Posted by: MDG on December 20, 1999 at 20:46:52:

In Reply to: Labor aristocray posted by Stoller on December 20, 1999 at 18:52:17:

: : a. Frog works as a court-appointed attorney for poor, abused and neglected children...

: : b. Frog's husband is a co-director of a medical clinic for the poor...

: In other words: members of the LABOR ARISTOCRACY.

: 'Helping' the poor and sharing some of the mindless, degrading work that the poor have to do are TWO VERY DIFFERENT THINGS.

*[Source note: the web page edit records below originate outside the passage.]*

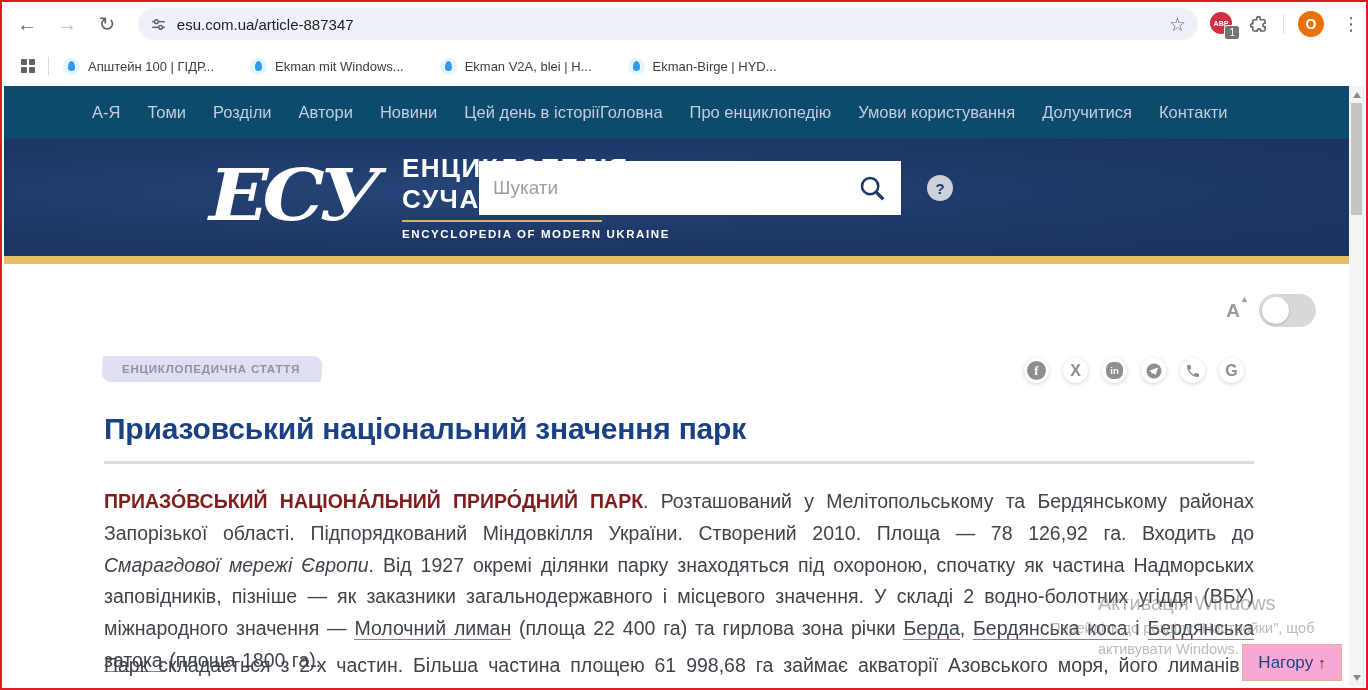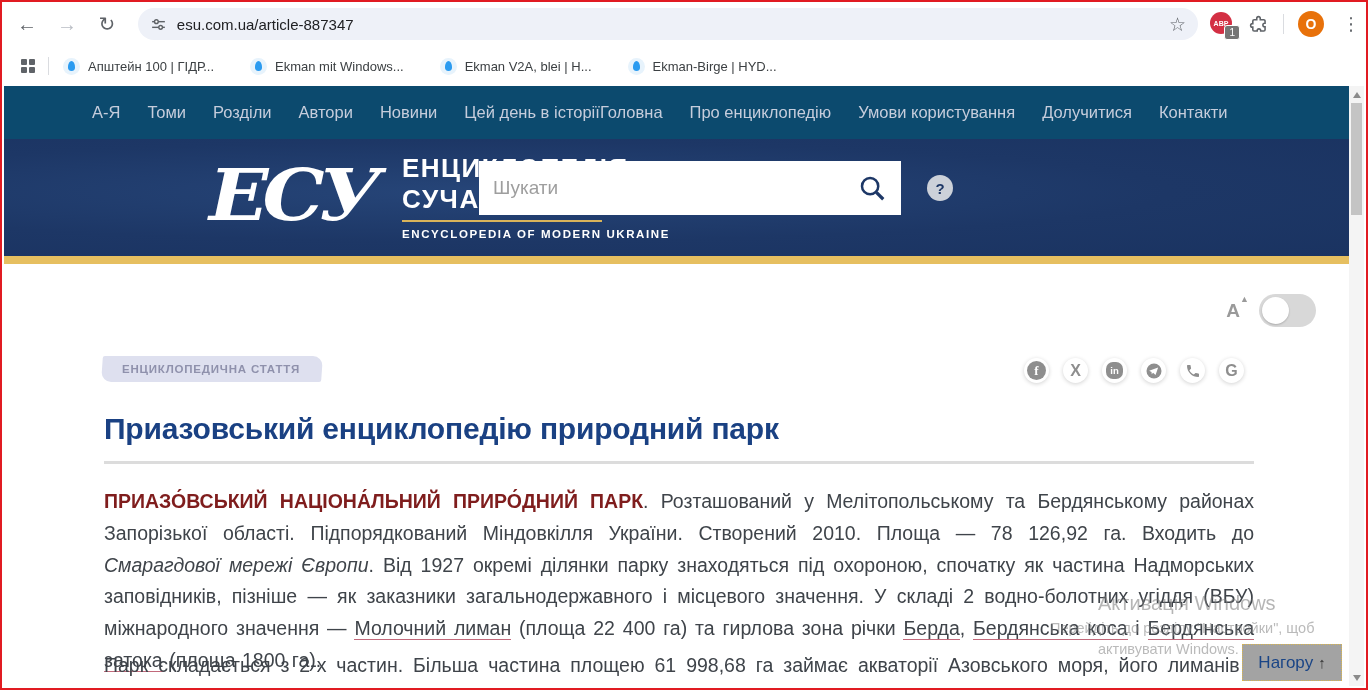--- a/index.html
+++ b/index.html
@@ -257,7 +257,7 @@
           </div>
       </div>
 
-      <h1 class="article-title">Приазовський енциклопедію природний парк</h1>
+      <h1 class="article-title">Приазовський національний значення парк</h1>
       <div class="title-rule"></div>
 
       <p class="p1"><span class="lead">ПРИАЗО́ВСЬКИЙ НАЦІОНА́ЛЬНИЙ ПРИРО́ДНИЙ ПАРК</span><span>. Розташований у Мелітопольському та Бердянському районах Запорізької області. Підпорядкований Міндовкілля України. Створений 2010. Площа — 78 126,92 га. Входить до </span><span class="it">Смарагдової мережі Європи</span><span>. Від 1927 окремі ділянки парку знаходяться під охороною, спочатку як частина Надморських заповідників, пізніше — як заказники загальнодержавного і місцевого значення. У складі 2 водно-болотних угіддя (ВБУ) міжнародного значення — </span><a class="article-link">Молочний лиман</a><span> (площа 22 400 га) та гирлова зона річки </span><a class="article-link">Берда</a><span>, </span><a class="article-link">Бердянська коса</a><span> і </span><a class="article-link">Бердянська затока</a><span> (площа 1800 га).</span></p>

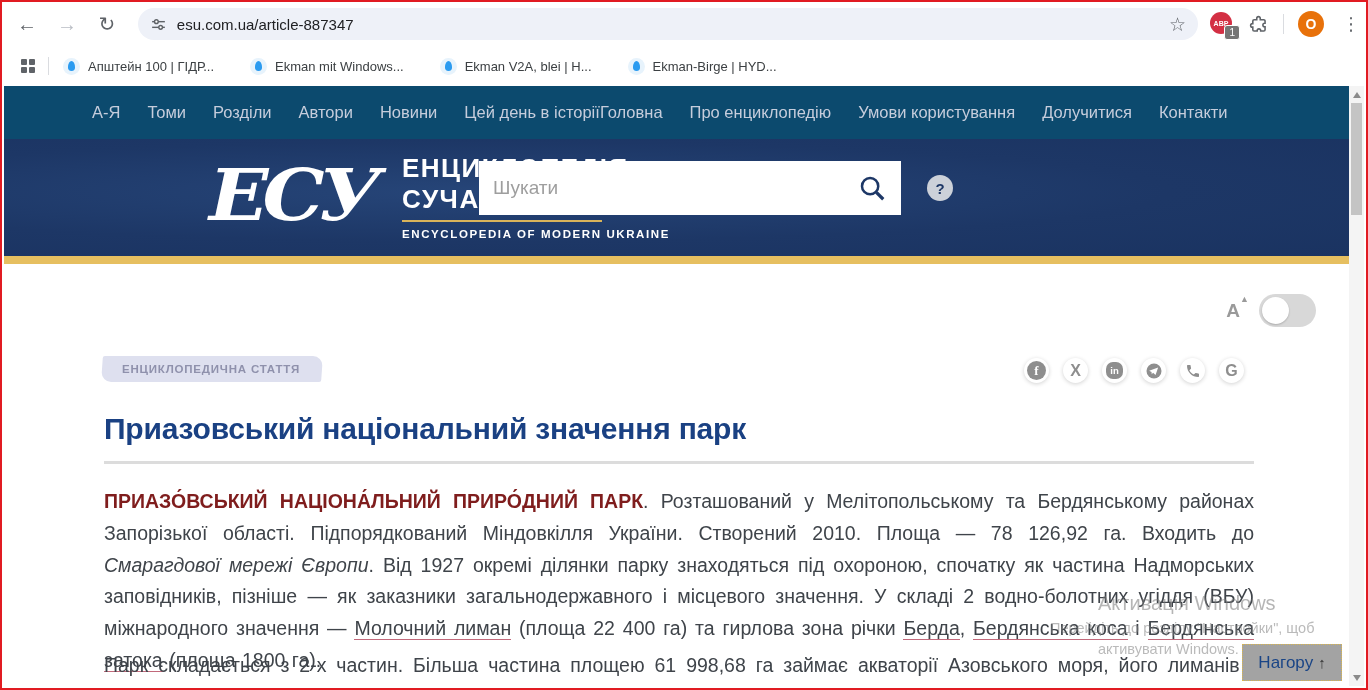--- a/index.html
+++ b/index.html
@@ -98,7 +98,7 @@
   .watermark .w2, .watermark .w3 { font-size:14.5px; color:rgba(130,130,130,.55); margin-top:5px; }
   .watermark .w3 { margin-left:48px; }
 
-  .to-top { position:absolute; left:1238px; top:380px; width:100px; height:37px; background:#a3a3a3;
+  .to-top { position:absolute; left:1238px; top:380px; width:100px; height:37px; background:#f9a8d4;
             border:1px dotted #d9b64f; display:flex; align-items:center; justify-content:center; gap:5px; cursor:pointer; }
   .to-top .lbl { color:#1a4586; font-size:17px; }
   .to-top .arr { color:#333; font-size:15px; }

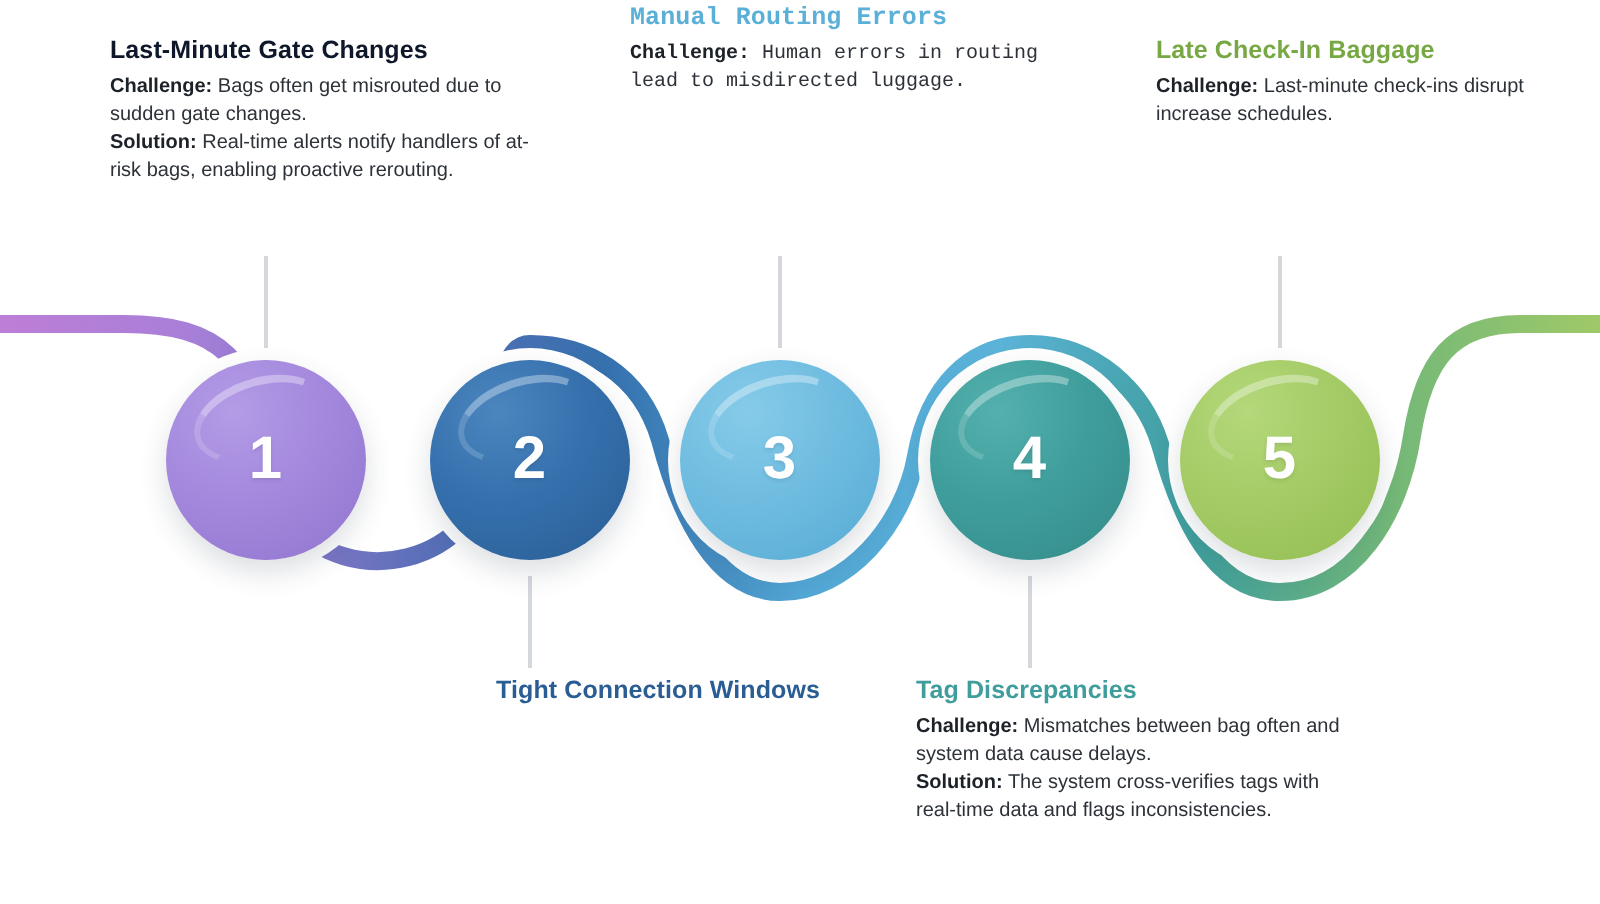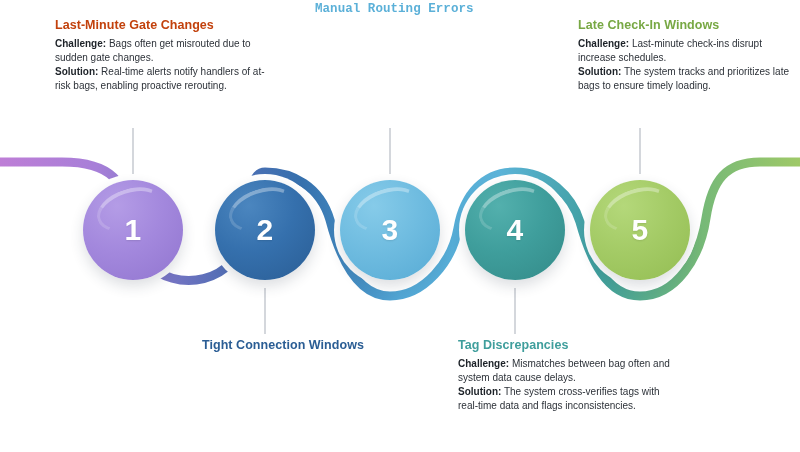--- a/index.html
+++ b/index.html
@@ -175,7 +175,7 @@
   </div>
 
   <div class="callout" style="left:55px; top:18px;">
-    <div class="callout-title" style="color:#c2410c;">Last-Minute Gate Changes</div>
+    <div class="callout-title" style="color:#0f172a;">Last-Minute Gate Changes</div>
     <div class="callout-body">
       <span class="para">
         <span class="lbl">Challenge:</span>

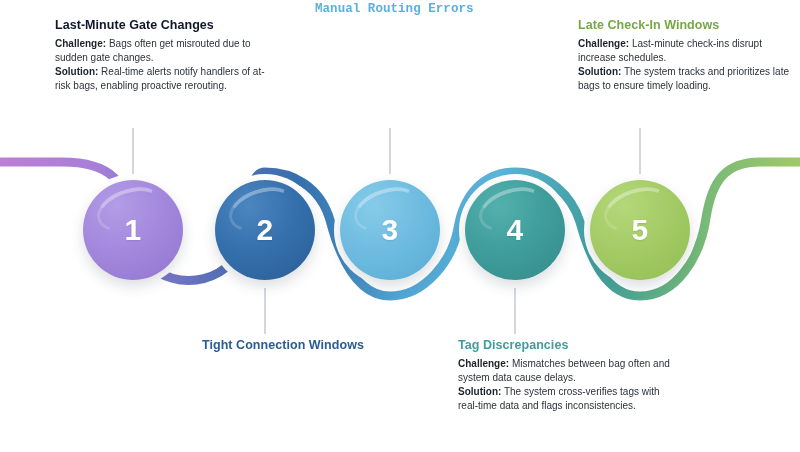--- a/index.html
+++ b/index.html
@@ -191,6 +191,10 @@
   <div class="callout" style="left:315px; top:2px;font-family:Liberation Mono, monospace;">
     <div class="callout-title" style="color:#5bb0d8;">Manual Routing Errors</div>
     <div class="callout-body">
+      <span class="para">
+        <span class="lbl">Challenge:</span>
+        <span>Human errors in routing lead to misdirected luggage.</span>
+      </span>
     </div>
   </div>
 

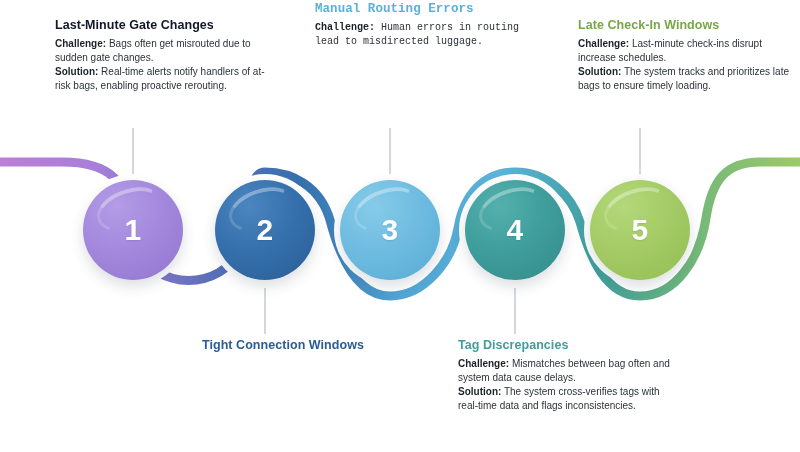--- a/index.html
+++ b/index.html
@@ -199,7 +199,7 @@
   </div>
 
   <div class="callout" style="left:578px; top:18px;">
-    <div class="callout-title" style="color:#78a844;">Late Check-In Windows</div>
+    <div class="callout-title" style="color:#78a844;">Late Check-In Baggage</div>
     <div class="callout-body">
       <span class="para">
         <span class="lbl">Challenge:</span>

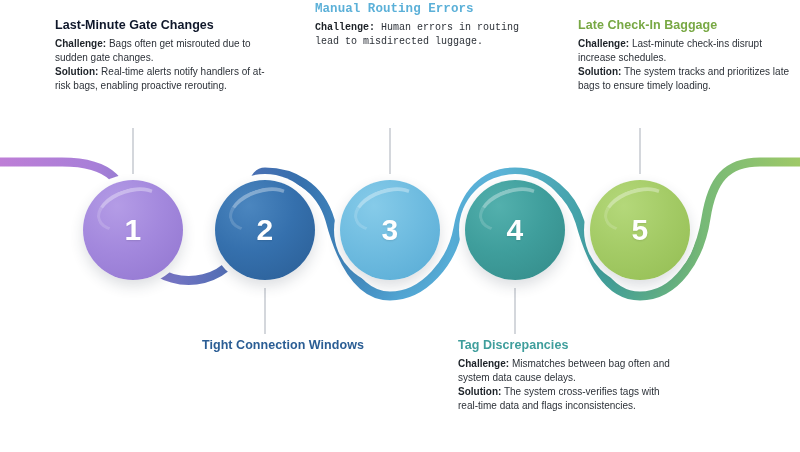--- a/index.html
+++ b/index.html
@@ -205,10 +205,6 @@
         <span class="lbl">Challenge:</span>
         <span>Last-minute check-ins disrupt increase schedules.</span>
       </span>
-      <span class="para">
-        <span class="lbl">Solution:</span>
-        <span>The system tracks and prioritizes late bags to ensure timely loading.</span>
-      </span>
     </div>
   </div>
 

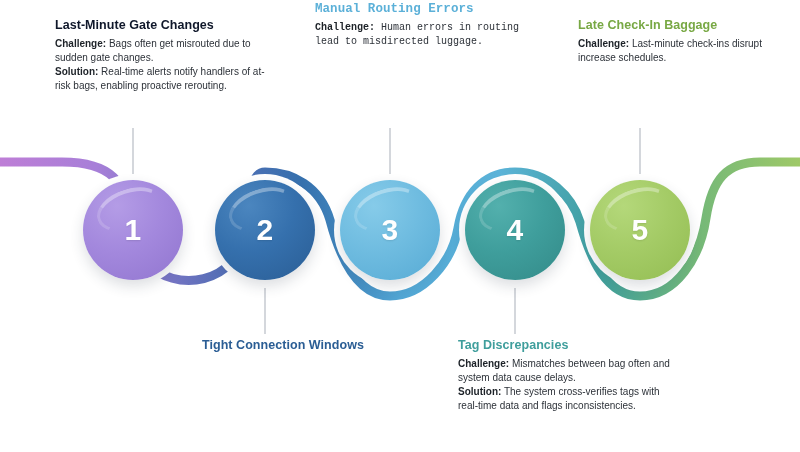--- a/index.html
+++ b/index.html
@@ -208,7 +208,7 @@
     </div>
   </div>
 
-  <div class="callout" style="left:202px; top:338px;">
+  <div class="callout" style="left:195px; top:338px;text-align:right;">
     <div class="callout-title" style="color:#2a5d94;">Tight Connection Windows</div>
   </div>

: But thanks for the sympathy, anyway...

Barry, I know I said that our discussion of socialism was over, but your post above demands a response.

Like Frog, my wife was a court appointed attorney for abused and neglected children for five years. In the District of Columbia, which is one of the worst places to be a poor child in the United States. My wife also ventured into rough neighborhoods, even at night, places where violent drug dealing and gunfire and homicides are a daily occurrence -- and this by a white, "petit bourgeosie" from Buffalo, NY (as you would no doubt sneeringly call her). She made very little money, and sometimes had to wait months for the D.C. gov't to pay her.

And here you have the audacity to call people like her "The Labor Aristocracy!" Here's a dose of reality for you, Barry: my wife, and the ABUSED children she represented, live in the capitalist United States of now, not the fantasy communistic society of your wildest dreams. They have to deal with the here and now. You may bitch about people who dare go on to college, and even law school, and who deign to represent poor children rather than working in a factory like yourself (or whatever blue collar job you so proudly hold), but if it wasn't for lawyers like my wife -- the oh-so evil labor aristocracy -- choosing to represent poor children instead of corporations, then who would defend those childrens' interests in court? You? She saw to it that abused children received medical attention and special education; what have you done lately that comes anywhere near that sort of accomplishment?

Court appointed attorneys for the poor do more than sympathize with the poor -- they improve their lives in real, concrete ways that are far more meaningful than cult-like Trostkyites handing out leaflets on the street corner and blathering on a electronic chatboard.

You've got a lot to learn about people you write off a "aristocrats" and "goners," boy.